It does have 190k on the odometer. This is the first major problem. Not too bad considering all the miles and the engine is still rock solid. :dunno:


----------



## GBimmer (Mar 26, 2008)

OT: how the hell does this thread have 675 views already?!?!?!?


----------



## Dave 330i (Jan 4, 2002)

GBimmer said:


> It does have 190k on the odometer. This is the first major problem. Not too bad considering all the miles and the engine is still rock solid. :dunno:


Yea, but you don't expect the drive shaft and the transfer case to fall off. BTW, nice pics. You should post them in a Jeep forum. :rofl:


----------



## chivas (Aug 31, 2002)

i'm sorry but all i can do is laugh thinking how it have sounded/felt for you to feel something drop while driving.
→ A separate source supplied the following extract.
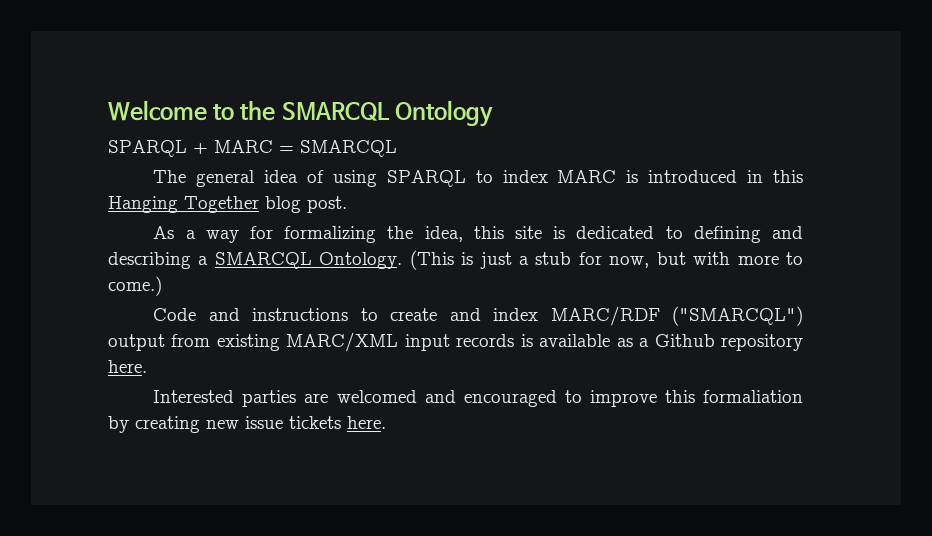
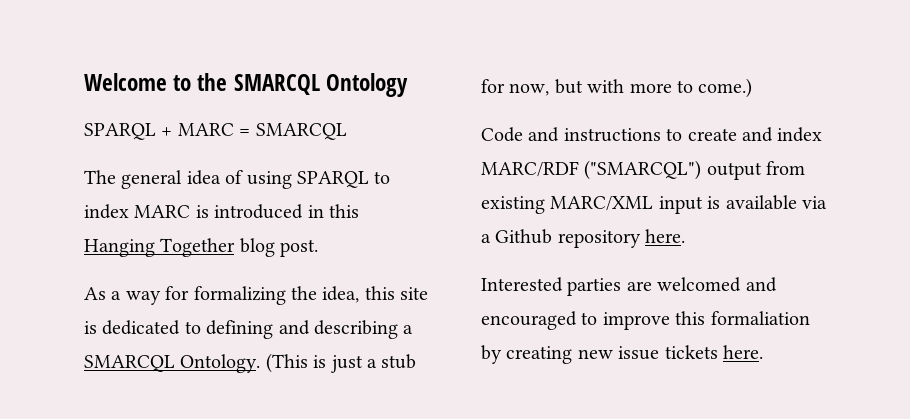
[456,334,515,347] records -> (703, 205) none
[616,338,633,347] as -> [802,196,827,209] via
have fun replacing it. make, model and year of jeep. looking into something to putt putt around in.


----------



## BmW745On19's (Aug 12, 2005)

How the hell did that happen?

Were you driving it in 4WD?

If so, that's why.


----------



## TemporarySanity (Mar 6, 2007)

I saw the word Jeep and figured it HAD to be a good story.:rofl: Sorry about your luck, I hope you get it fixed quick and cheap.


----------



## GBimmer (Mar 26, 2008)

BmW745On19's said:


> How the hell did that happen?
> 
> Were you driving it in 4WD?
> 
> If so, that's why.


It's all-time 4wd.

:dunno:

so, uh, yeah, I was.

That said, I DID post it on a Jeep forum (they call them Heeps for a reason...) and they suggest going with a 242 transfer case. Basically allows me to run in 2WD, gives me better mileage and I can do 2 wheel burn outs because, well, you know, that's important.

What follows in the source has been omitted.